Facile se l'interlocutore ha meno di 30 anni, decisamente arduo se supera i 60. Sotto gli “enta”, infatti, non hanno bisogno di sapere o chiedere, già sanno. Sì perchè la nostra generazione, parlo dei contemporanei quarantenni o quasi, applaudì entusiasta al primo browser web grafico, poiché ci eravamo formati ed addestrati con quello rigorosamente testuale. Confusi e travolti dal fenomeno globale d’Internet, ancor prima di poterlo "vivere" pienamente e consapevolmente, abbiamo dovuto fare i conti con i cambiamenti, soprattutto sul piano comunicativo, nel dialogo interpersonale e "virtuale". Il termine blog deriva dalla contrazione di due termini inglesi comunemente accettati, ed ormai d’uso comune, nella lingua italiana: "web" e "log", ovverosia, traccia e registro. Marino Niola, editorialista de “La Repubblica”, lo definì come "un luogo riscaldato d'inverno ed areato d'estate, con un indirizzo e una buca delle lettere, finestre per guardarci dentro, se passi nei pressi ed una porta aperta per entrare se ti andrà".

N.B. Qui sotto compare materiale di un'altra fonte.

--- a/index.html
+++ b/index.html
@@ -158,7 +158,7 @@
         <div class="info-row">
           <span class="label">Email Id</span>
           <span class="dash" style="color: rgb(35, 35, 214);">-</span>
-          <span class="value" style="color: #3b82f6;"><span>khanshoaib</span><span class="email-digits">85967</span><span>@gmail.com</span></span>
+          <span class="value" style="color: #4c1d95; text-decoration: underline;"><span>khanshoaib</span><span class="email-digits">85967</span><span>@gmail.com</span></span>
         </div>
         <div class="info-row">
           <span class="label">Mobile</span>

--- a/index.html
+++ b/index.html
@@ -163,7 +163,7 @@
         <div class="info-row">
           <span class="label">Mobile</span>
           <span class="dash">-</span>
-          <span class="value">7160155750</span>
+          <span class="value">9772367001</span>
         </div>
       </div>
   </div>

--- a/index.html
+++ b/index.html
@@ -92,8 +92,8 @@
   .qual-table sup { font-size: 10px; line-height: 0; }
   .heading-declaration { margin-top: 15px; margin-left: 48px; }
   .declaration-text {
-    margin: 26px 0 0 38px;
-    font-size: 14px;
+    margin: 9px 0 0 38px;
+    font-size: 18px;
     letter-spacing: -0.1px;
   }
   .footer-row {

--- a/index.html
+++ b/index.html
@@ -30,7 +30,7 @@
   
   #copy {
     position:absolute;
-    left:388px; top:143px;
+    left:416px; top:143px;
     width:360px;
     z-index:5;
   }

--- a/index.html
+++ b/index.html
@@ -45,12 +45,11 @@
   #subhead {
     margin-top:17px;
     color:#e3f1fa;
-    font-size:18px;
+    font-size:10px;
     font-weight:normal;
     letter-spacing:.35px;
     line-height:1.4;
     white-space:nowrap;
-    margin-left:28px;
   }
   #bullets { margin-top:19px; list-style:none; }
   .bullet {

Rappresenta un nuovo modo di comunicare, una richiesta di personalità, espressività, sensibilità e necessità di condivisione. L'animale uomo cambia, muta e si evolve ininterrottamente nel corso del tempo, ma senza mai perdere di vista l’atavico bisogno d’estrinsecare il suo desiderio di comunicazione per sentirsi parte integrante di un contesto sociale. E' una sorta di diario, nella rete delle reti, com’è chiamata Internet. E', principalmente, una delle nostre possibili finestre sul web da adibire a luogo di confronto e di scambio d’idee, opinioni e pareri: un palco, una tribuna virtuale nella quale è possibile sempre esprimersi liberamente e purtroppo avvolte, aimè, senza censura e controllo. Il blog, infatti, rappresenta un diverso modo per sentirsi parte di una comunità: la funzione sociale che per i nostri genitori era appannaggio di una piazza, di un bar, di un circolo o di un cortile, oggi non è sparita, ma ha solo cambiato forma mantenendo inalterata la sua sostanza. I blog, dunque, come metafora delle nostre attuali esigenze sociali in costante, quanto rapida, trasformazione. Per determinare quanto possa esser convulso il suddetto processo evoluzionista, basti riflettere sul fatto che persino gli stessi blog faticano a restare al passo con i tempi. Blog e blogger, infatti, si affacciano ormai anche sulle reti sociali estese, i cosiddetti “social network”, concetto linguistico ancora da definire per tanti, ma che forse è già stato troppo abusato e soprattutto erroneamente reiterato il suo impiego. Ma questa è tutta un'altra storia:la prossima.